▶ Exercise input
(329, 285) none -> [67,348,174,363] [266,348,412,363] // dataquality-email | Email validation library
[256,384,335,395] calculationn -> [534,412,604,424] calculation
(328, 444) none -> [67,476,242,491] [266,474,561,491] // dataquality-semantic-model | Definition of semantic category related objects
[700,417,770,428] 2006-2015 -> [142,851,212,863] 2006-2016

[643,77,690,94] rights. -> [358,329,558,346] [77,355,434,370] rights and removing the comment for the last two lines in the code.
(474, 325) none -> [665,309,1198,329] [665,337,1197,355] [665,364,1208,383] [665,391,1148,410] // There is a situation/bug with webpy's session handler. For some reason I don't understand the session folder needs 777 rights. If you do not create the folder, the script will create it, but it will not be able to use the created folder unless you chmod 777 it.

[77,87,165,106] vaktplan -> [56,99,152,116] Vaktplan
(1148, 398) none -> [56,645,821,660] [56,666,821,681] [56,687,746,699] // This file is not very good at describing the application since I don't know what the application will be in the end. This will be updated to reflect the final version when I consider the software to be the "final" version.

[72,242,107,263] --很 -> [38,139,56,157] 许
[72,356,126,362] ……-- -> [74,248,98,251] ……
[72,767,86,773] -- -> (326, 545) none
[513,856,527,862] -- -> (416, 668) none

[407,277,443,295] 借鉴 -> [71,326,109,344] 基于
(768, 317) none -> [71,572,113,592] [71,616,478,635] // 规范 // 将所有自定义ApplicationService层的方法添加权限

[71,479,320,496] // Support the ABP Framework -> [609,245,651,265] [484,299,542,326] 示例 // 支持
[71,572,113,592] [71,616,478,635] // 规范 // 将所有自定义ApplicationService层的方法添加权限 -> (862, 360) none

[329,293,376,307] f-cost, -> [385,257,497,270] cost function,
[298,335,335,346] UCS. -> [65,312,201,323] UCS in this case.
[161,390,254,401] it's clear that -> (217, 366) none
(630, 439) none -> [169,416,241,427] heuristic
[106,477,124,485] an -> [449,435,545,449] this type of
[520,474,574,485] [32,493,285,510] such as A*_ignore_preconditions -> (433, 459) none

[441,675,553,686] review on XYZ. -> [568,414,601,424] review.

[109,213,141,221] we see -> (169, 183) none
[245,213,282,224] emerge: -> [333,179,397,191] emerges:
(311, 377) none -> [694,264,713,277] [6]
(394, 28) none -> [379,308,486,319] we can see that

▶ Instructions for the task
Nothing should appear in the answer except the lines above from the line with "(1148, 398) none" through the line with "[72,767,86,773] -- -> (326, 545) none", both included, written out exactly.

▶ Problem solution
(1148, 398) none -> [56,645,821,660] [56,666,821,681] [56,687,746,699] // This file is not very good at describing the application since I don't know what the application will be in the end. This will be updated to reflect the final version when I consider the software to be the "final" version.

[72,242,107,263] --很 -> [38,139,56,157] 许
[72,356,126,362] ……-- -> [74,248,98,251] ……
[72,767,86,773] -- -> (326, 545) none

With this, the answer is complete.